## Exercise prompt
Would you please return the lines of the material that contain the word "file"?

## Input
───
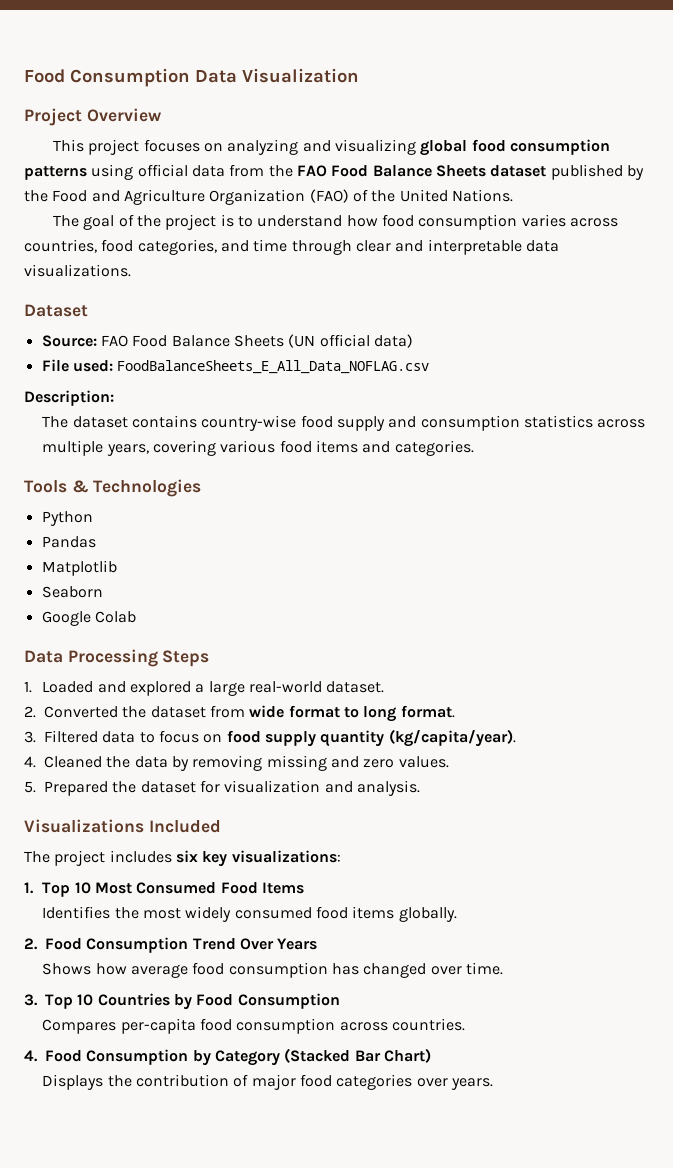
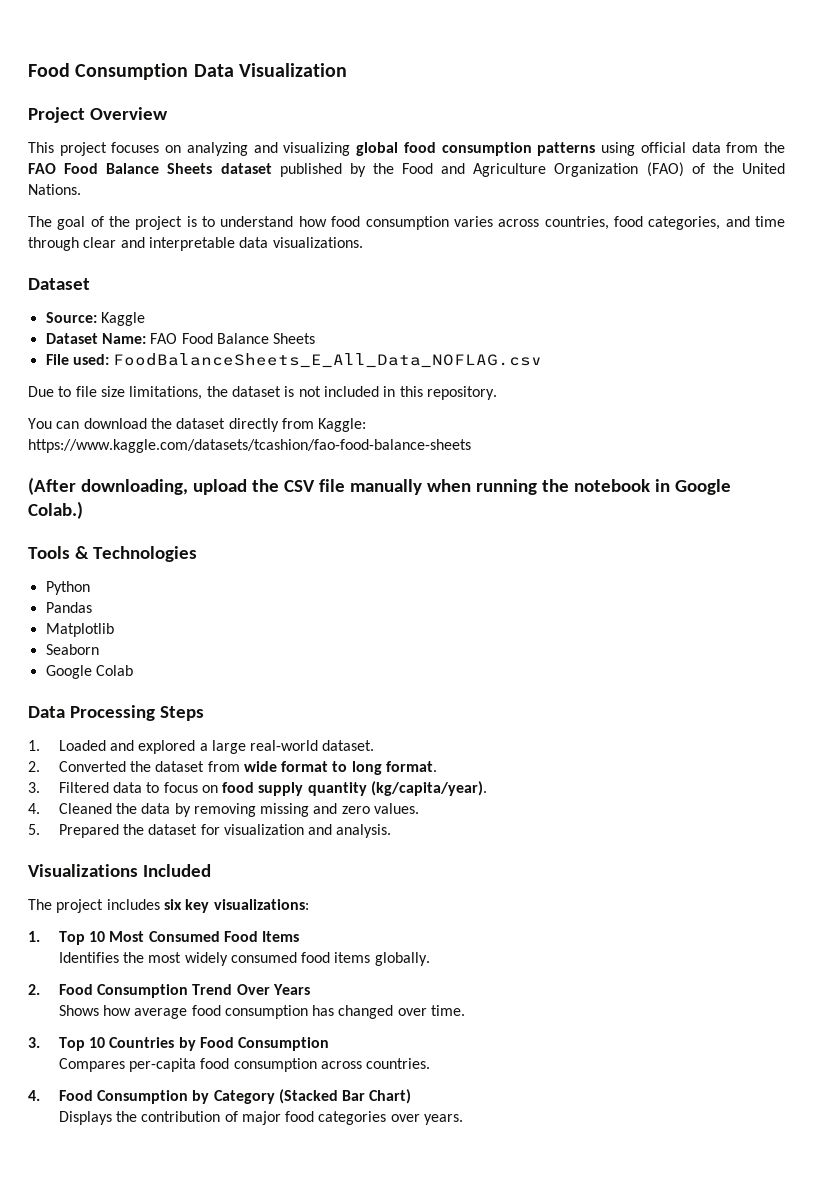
- Source: FAO Food Balance Sheets (UN official data)
+ Source: Kaggle
+ Dataset Name: FAO Food Balance Sheets
- Description:
- The dataset contains country-wise food supply and consumption statistics across multiple years, covering various food items and categories.
+ Due to file size limitations, the dataset is not included in this repository.
+ You can download the dataset directly from Kaggle: https://www.kaggle.com/datasets/tcashion/fao-food-balance-sheets
+ (After downloading, upload the CSV file manually when running the notebook in Google Colab.)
───
## Answer box
+ Due to file size limitations, the dataset is not included in this repository.
+ (After downloading, upload the CSV file manually when running the notebook in Google Colab.)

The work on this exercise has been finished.